Lost in Transition: Mackenzie Davis and Friends, between Marketing and the Male Gaze - Part III

Image credits: ARAB ASTIGMATISM: Mackenzie Davis as Chelsea from ‘That Awkward Moment’. Check out the cute camel in the background!

By Emad El-Din Aysha, PhD

 

 

“Fucking men like you built the hydrogen bomb. Men like you thought it up. You think you’re so creative. You don’t know what it’s like to really create something; to create a life; to feel it growing inside you. All you know how to create is death and destruction.”

--- Sarah Conner, T2: Judgement Day

 

“A woman should soften but not weaken a man.”

--- Freud

 

 

Video Pirates

So, as I said two days ago I was scouring the internet  and was pleased to find that there’s going to be a new Matrix movie, and then found the peculiar statement made by one of the former Wachowski brothers that the original trilogy was a ‘trans’ allegory. I’ve been sceptical of the transgender status of Reno in A Country Called Home so this automatically caught my attention and the character named Switch came to mind in the original Matrix movie. I found confirmation of my suspicion concerning Switch here, but I’m afraid the remainder of Lilly Wachowski’s statements I didn’t find to be convincing at all. I think it’s a marketing ploy. This is called ‘doing a Rowling’, explaining post facto that one of her original characters was gay – she just forgot to mention it, apparently – then squeezing it in afterwards in subsequent books to pander to the market.[1] (How ironic given Rowling’s comments on trans people after that afterwards!)

Watch It Chapter Two (2019) and you will find evidence of this because there are things in it inconsistent with part one, namely one of the characters being gay and secretly in love with the one of the group that gets killed. (In the original novel the young Beverly has sex with the ‘whole’ group to galvanise them in the face of the creature, which would imply that they’re all straight. But they couldn’t film that childhood scene for obvious reasons). The opening sequence of Chapter Two, which has been commented on for its artistic problems, has a gay bashing scene which messes up the storyline and the emphasis on children as the prime victims of Pennywise.

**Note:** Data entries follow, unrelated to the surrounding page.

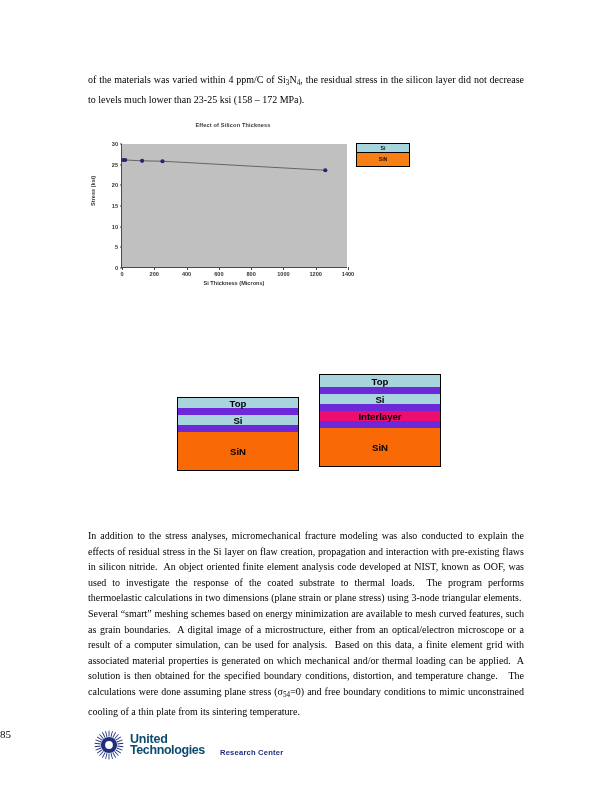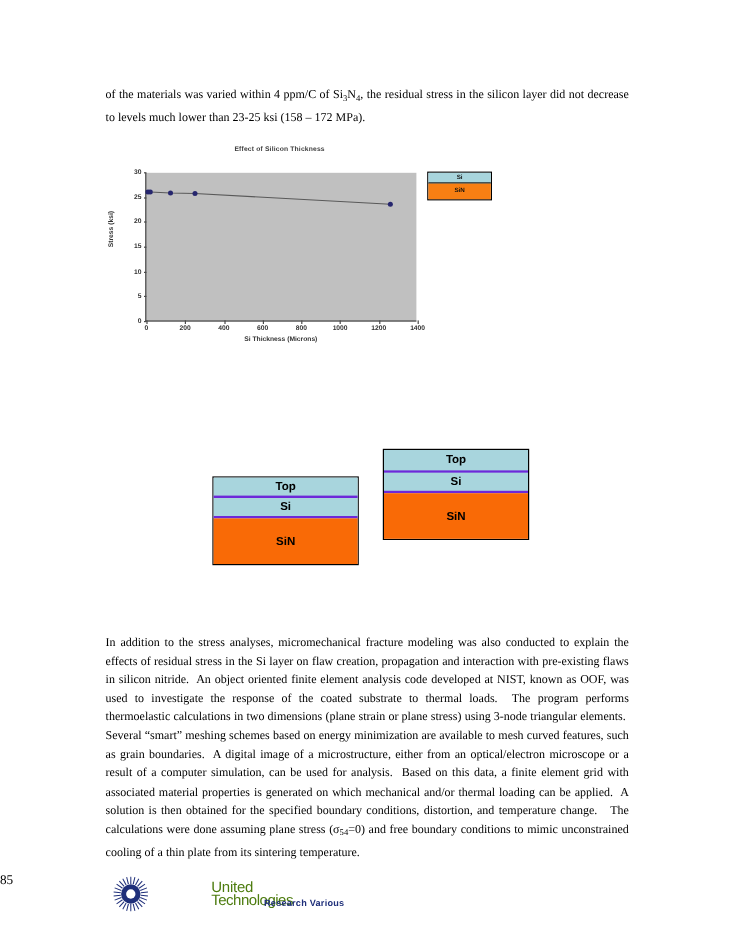"Top" .layer-div { border-bottom: 2px solid #6d28d9 -> 7px solid #6d28d9 }
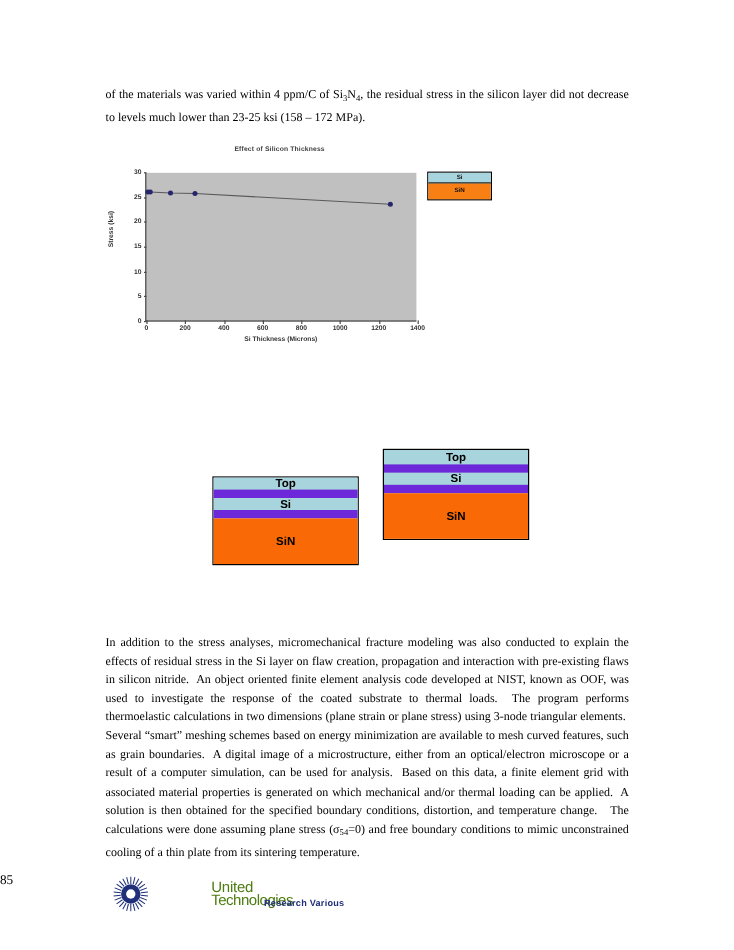"Interlayer" div.layer { html: none -> <div>Interlayer</div> }
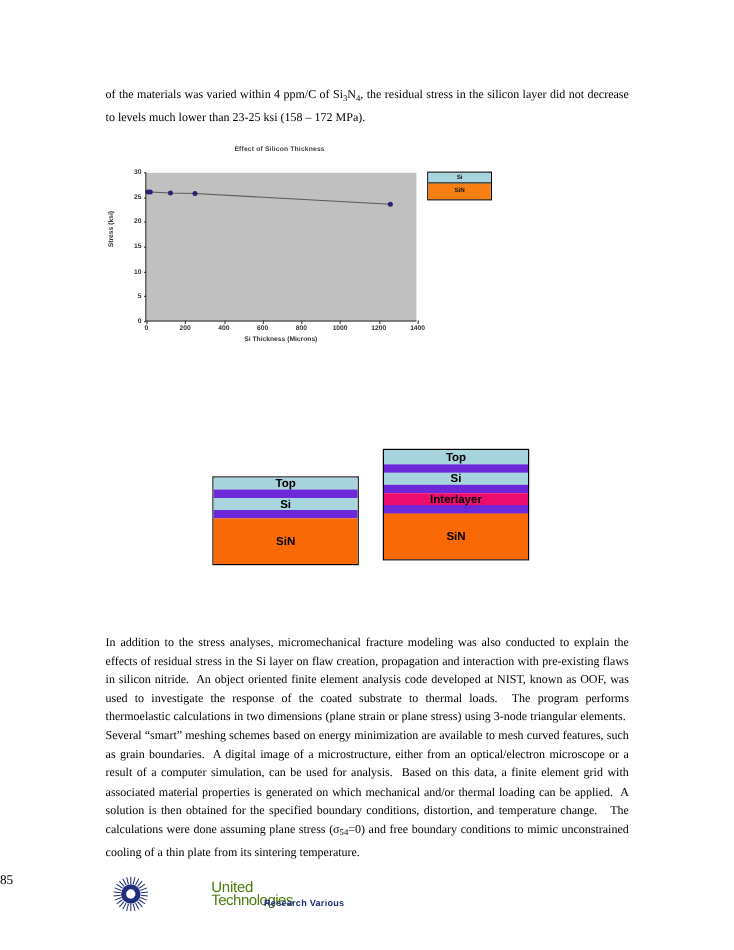"United" #logo-wordmark { color: #4d7c0f -> #0c4a6e; font-weight: normal -> bold; margin-left: 46px -> none }
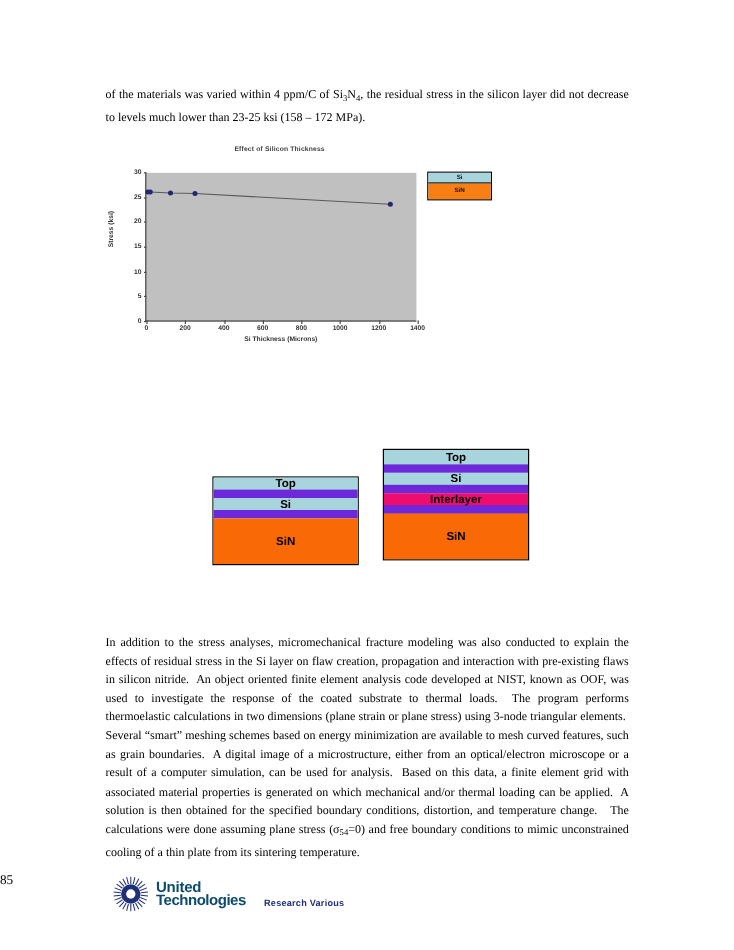"Research Various" div { text: Various -> Center }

To cite FILMENTO again critics have been wondering why all these distractions were inserted into the movie, along with having the kids reprising their roles again and again throughout. I’d say, again again, it’s a marketing ploy. They were worried about not making as much money as the first movie so they reintroduced the first movie in through the backdoor while also tapping into the new issue of the day, transexuality, or a secondary substitute with homosexuality. (Pakistan actually celebrated its first trans lawyer, plus points for sincerity).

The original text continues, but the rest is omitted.